Quando se fala do Raúl, há sempre um brilhozinho nos olhos: “Ele dormiu na minha casa até aos oito anos. Como andava na escola primária do Desterro em frente a minha casa, era mais fácil. Quando andava no ciclo eu ia esperar e buscá-lo para minha casa. Mesmo para levá-lo à escola de música, era eu sempre que o acompanhava. A mãe era professora e quando saía da escola, vinha buscá-lo. Depois, onde ele ia tocar piano eu estava na primeira fila para lhe oferecer um ramo de rosas ou cravos vermelhos, mas também girassóis. No final do concerto, eu levantava-me e oferecia-lhe as flores, tinha tantas palmas eu como ele”.
E Recorda: “no primeiro concerto do Raúl na Casa da Música, com 16 anos, ninguém podia entregar flores aos músicos no final do concerto, mas eu levantei-me e entreguei com toda a gente a bater palmas”.

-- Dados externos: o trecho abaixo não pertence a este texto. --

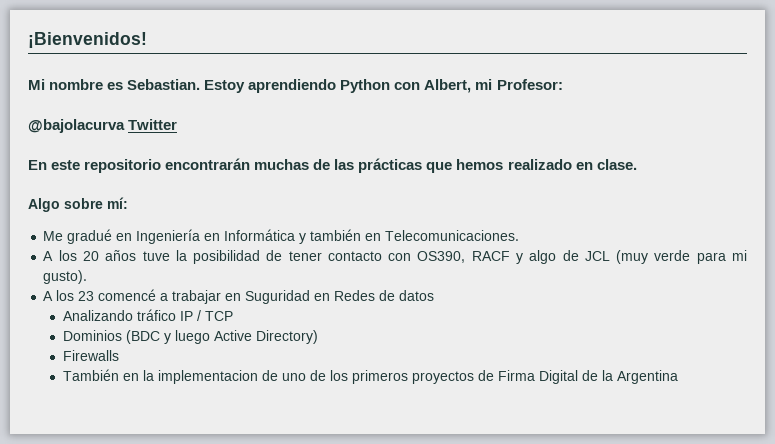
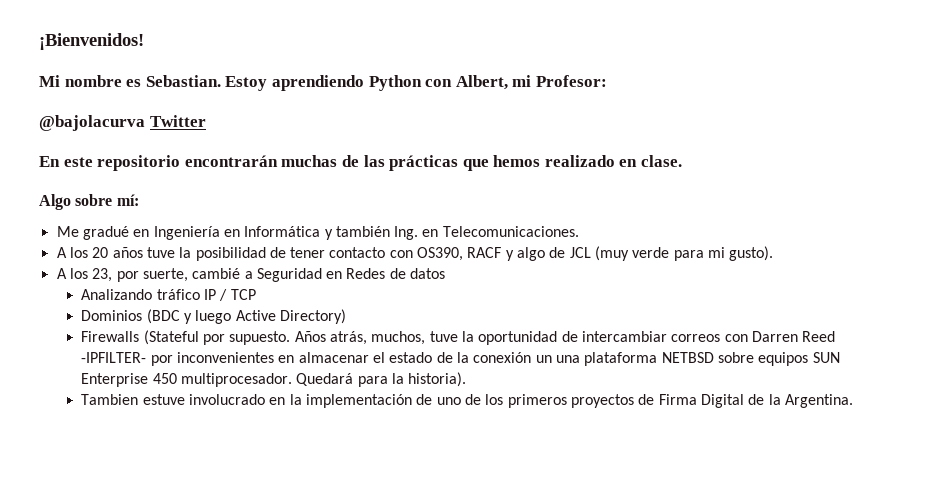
- Me gradué en Ingeniería en Informática y también en Telecomunicaciones.
+ Me gradué en Ingeniería en Informática y también Ing. en Telecomunicaciones.
- A los 23 comencé a trabajar en Suguridad en Redes de datos
+ A los 23, por suerte, cambié a Seguridad en Redes de datos
- Firewalls
- También en la implementacion de uno de los primeros proyectos de Firma Digital de la Argentina
+ Firewalls (Stateful por supuesto. Años atrás, muchos, tuve la oportunidad de intercambiar correos con Darren Reed -IPFILTER- por inconvenientes en almacenar el estado de la conexión un una plataforma NETBSD sobre equipos SUN Enterprise 450 multiprocesador. Quedará para la historia).
+ Tambien estuve involucrado en la implementación de uno de los primeros proyectos de Firma Digital de la Argentina.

Para se fazer o caminho do centenário não há segredo nenhum: “Penso que é por ser boa de mais. Nunca me zanguei com ninguém, com filho nenhum. Os meus filhos dão-se todos bem uns com os outros. Podem não estar sempre de acordo, mas nunca os vi a discutir uns com os outros. Sou a favor das minhas noras, dou sempre bons conselhos, meto sempre a minha colherzinha de bom doce em cada uma. Todos temos defeitos. A preocupação envelhece-nos. Digo sempre para quando chegarem a casa, darem um beijo. Tenho 97 anos, mas quero chegar aos 100, já tenho muitos convidados. Três anos não são muito e passam rápido, mas não convém cair mais vez nenhuma. Como pouco, mas como de tudo. Ainda bebo uma pinguinha de vinho banco, não gosto do tinto. Sou muito bem tratada por todos, nesse aspecto sou uma rainha”.